Monday, October 22, 2012

Fewer babies, for better or worse

As women have fewer children, is the global economy endangered?


By Nicholas Eberstadt
The "population explosion" of the past generation — the era when the tempo of world population growth surged and then peaked before commencing its current decline — was a phenomenon widely misunderstood and misinterpreted in academic and policy circles. Population did not boom because people suddenly started breeding like rabbits, but rather because they finally stopped dying like flies: the “population explosion” was in reality a “health explosion,” with improvements in longevity driving the entirety of this increase in human numbers. This basic fact helps to explain why the alarmism about third-world population growth and a predicted upsurge in poverty and famine proved (fortunately) to be so very badly wrong.
Frightening projections of ratios of senior citizens 65-plus to “working age” populations (people 15-64 years of age, by current definitions), for example, neglect the enormous economic potential of “healthy aging”: our older citizens are more robust, more educated, and better placed for productive work in older life than ever before.
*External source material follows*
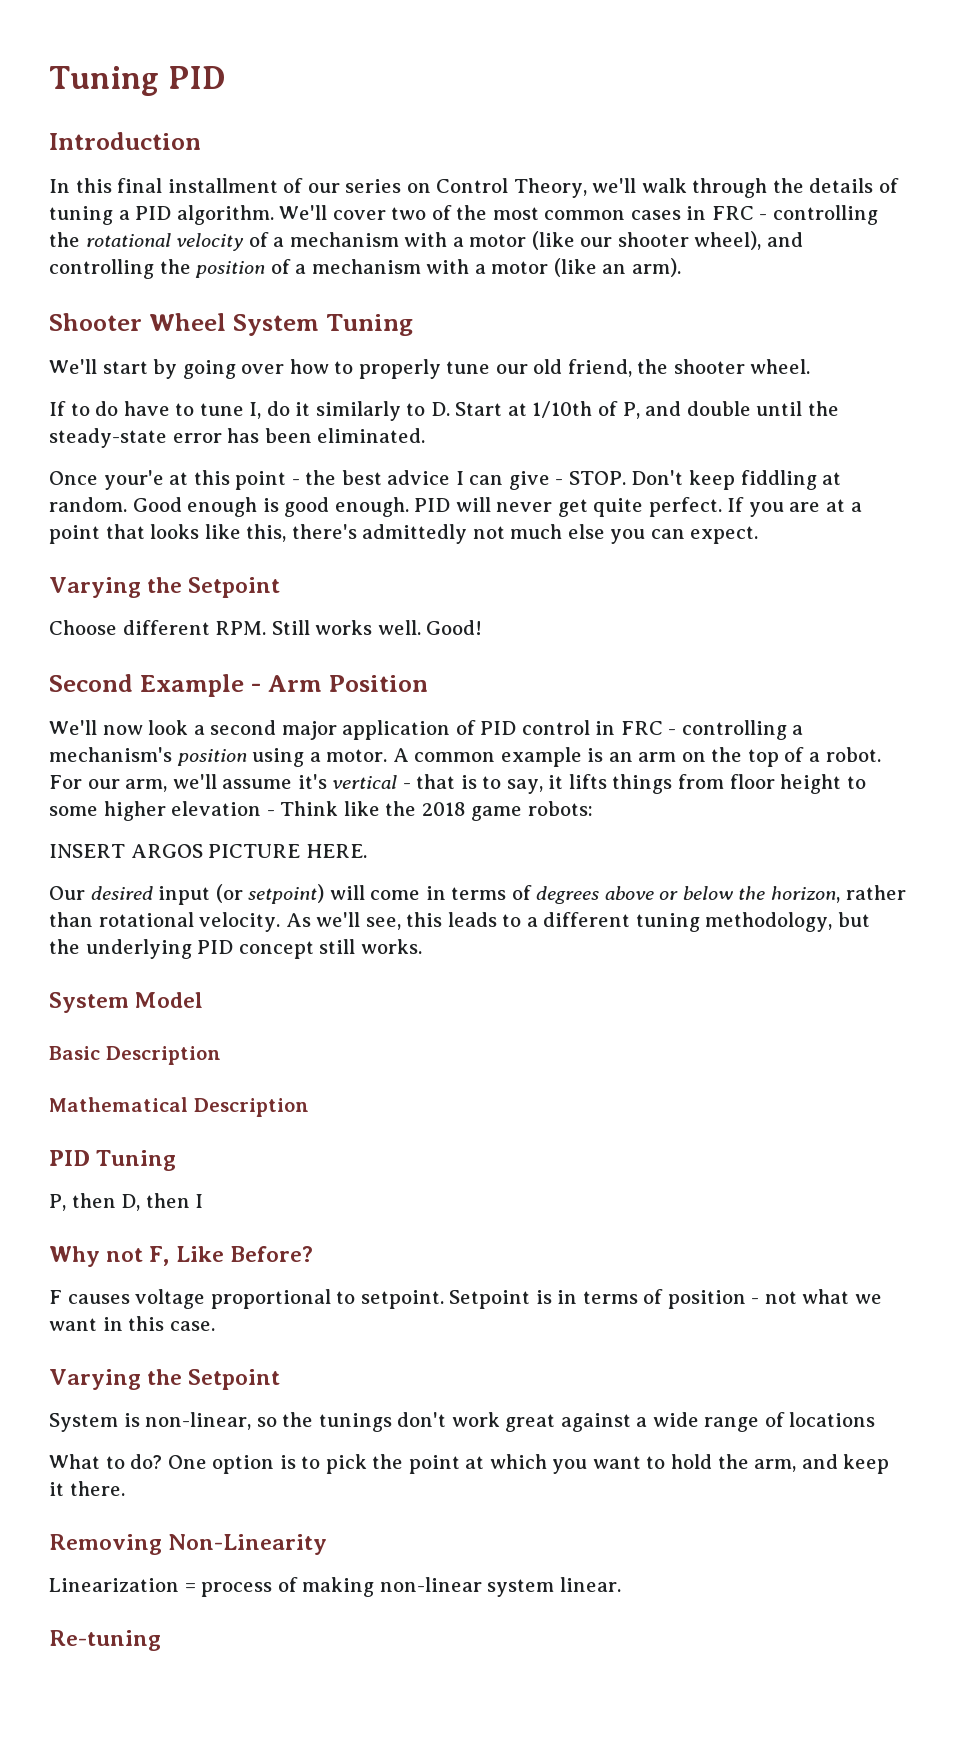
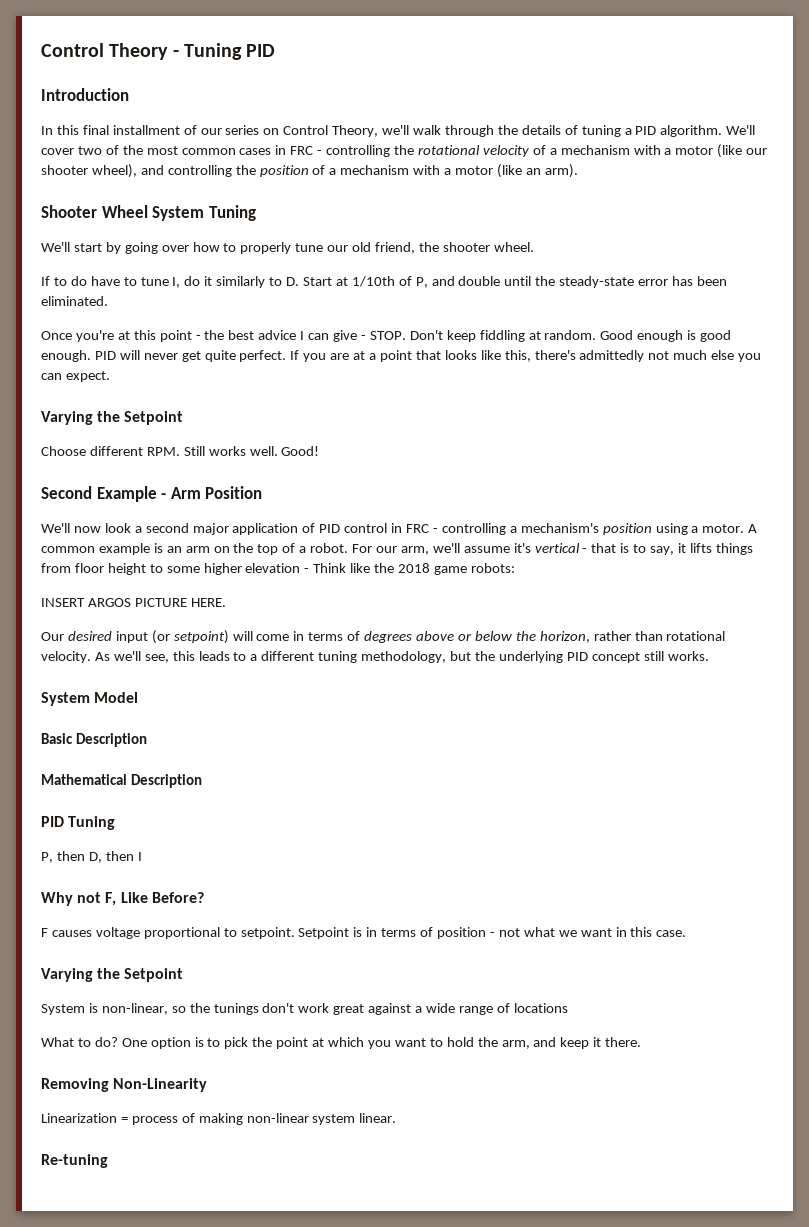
- Tuning PID
+ Control Theory - Tuning PID
- Once your'e at this point - the best advice I can give - STOP.
+ Once you're at this point - the best advice I can give - STOP.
If our societies choose not to make use of that potential, that will be our political decision — not some consequence of inescapable demographic realities.
The most profound economic implications of the continuing global fertility drop may not entail changes in raw human numbers, or overall population structures, but rather changes in the central human institution: the family. In some places, like Japan and German-speaking Europe, low fertility is associated with extraordinary increases in voluntary childlessness — portending a very particular social policy and budgetary problems for the future. In other places, like urban China, prolonged and extreme sub-replacement fertility is spawning a new family type: children with no siblings, cousins, uncles or aunts. The atrophy of the extended family could have dramatic economic consequences. Other changes in family patterns are also likely to emerge in the decades ahead, and we would be well advised to follow these very closely.